As we see it, the defence of duress is available when a person commits an offence while under compulsion of a threat made for the purpose of compelling him or her to commit it. That was not Ms. Ryan’s situation. She wanted her husband dead because he was threatening to kill her and her daughter, not because she was being threatened for the purpose of compelling her to have him killed. That being the case, the defence of duress was not available to her, no matter how compelling her situation was viewed in a broader perspective. It is also our view, however, that the uncertainty surrounding the law of duress coupled with the Crown’s change of position between trial and appeal created unfairness to Ms. Ryan’s defence in this case. As a result, we would allow the appeal and enter a stay of proceedings.
The Court of Appeal’s conclusion stands for the proposition that courts must take into account the accused’s voluntary assumption of risk, a natural corollary of the unavailability of the defence of duress to those who wilfully engage in criminal conspiracies or organizations. This is consistent with the principle of moral involuntariness. An accused that, because of his or her criminal involvement, knew coercion or threats were a possibility cannot claim that there was no safe avenue of escape, nor can he or she truly be found to have committed the resulting offence in a morally involuntary manner.

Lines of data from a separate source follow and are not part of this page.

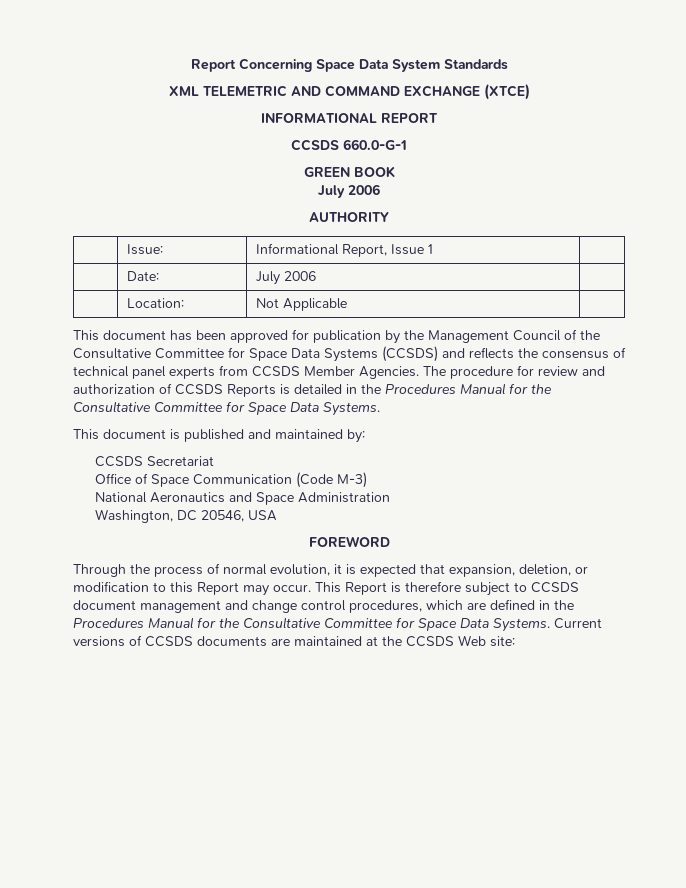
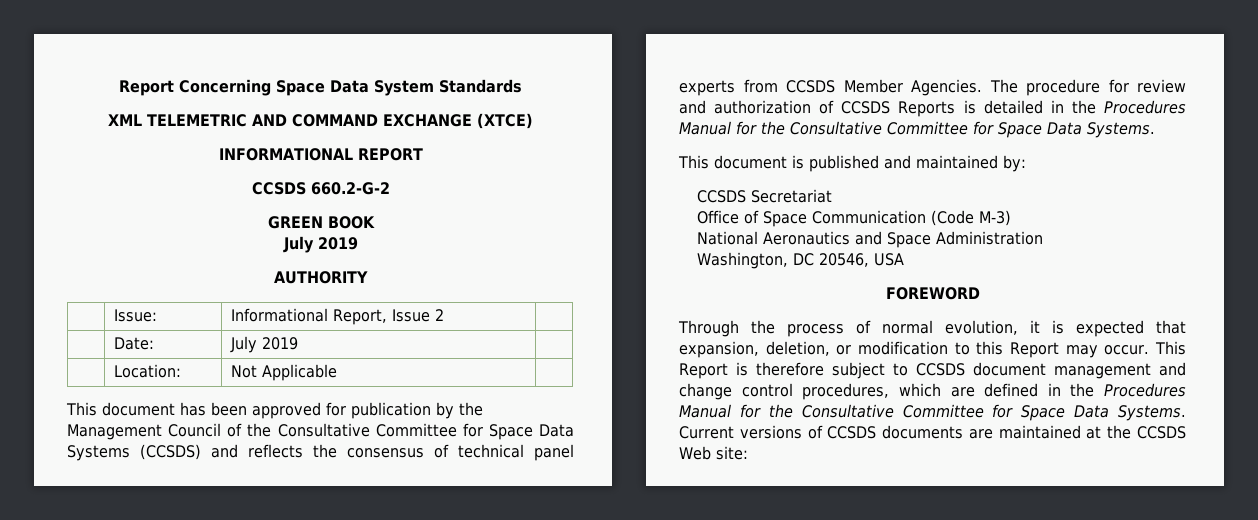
- CCSDS 660.0-G-1
+ CCSDS 660.2-G-2
  GREEN BOOK
- July 2006
+ July 2019
- | Issue: | Informational Report, Issue 1 |
+ | Issue: | Informational Report, Issue 2 |
- | Date: | July 2006 |
+ | Date: | July 2019 |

Therefore, to rely on the common law defence of duress, the accused must not be a party to a conspiracy or association whereby he or she is subject to compulsion and actually knew that threats and coercion to commit an offence were a possible result of this criminal activity, conspiracy or association.
We think that the subjective standard is more in line with the principle of moral involuntariness. If the accused voluntarily puts him or herself in a position where he or she could be coerced, then we cannot conclude that there was no safe avenue of escape and that the ensuing actions were morally involuntary.
The defence of duress, in its statutory and common law forms, is largely the same. The two forms share the following common elements:
• There must be an explicit or implicit threat of present or future death or bodily harm. This threat can be directed at the accused or a third party.
• The accused must reasonably believe that the threat will be carried out.
• There is no safe avenue of escape. This element is evaluated on a modified objective standard.
• A close temporal connection between the threat and the harm threatened.
• Proportionality between the harm threatened and the harm inflicted by the accused. The harm caused by the accused must be equal to or no greater than the harm threatened. This is also evaluated on a modified objective standard.
• The accused is not a party to a conspiracy or association whereby the accused is subject to compulsion and actually knew that threats and coercion to commit an offence were a possible result of this criminal activity, conspiracy or association.
Certain differences remain.
The first is that . . . the statutory defence applies to principals, while the common law defence is available to parties to an offence. The second is that the statutory version of the defence has a lengthy list of exclusions, whereas it is unclear in the Canadian common law of duress whether any offences are excluded. This results in the rather incoherent situation that principals who commit one of the enumerated offences cannot rely on the defence of duress while parties to those same offences, however, can.
This is an unsatisfactory state of the law, but one which we think we are not able to confront in this case. Although we had the benefit of extensive argument about the parameters of the common law and statutory defences of duress, understandably no argument was presented about the statutory exclusions. In addition, some courts have found some of these exclusions to be constitutionally infirm. We accordingly leave to another day the questions of the status of the statutory exclusions and what, if any, exclusions apply at common law."
Note: This summary is drawn from Eugene Meehan’s SupremeAdvocacy Weekly Updates for the Law Community.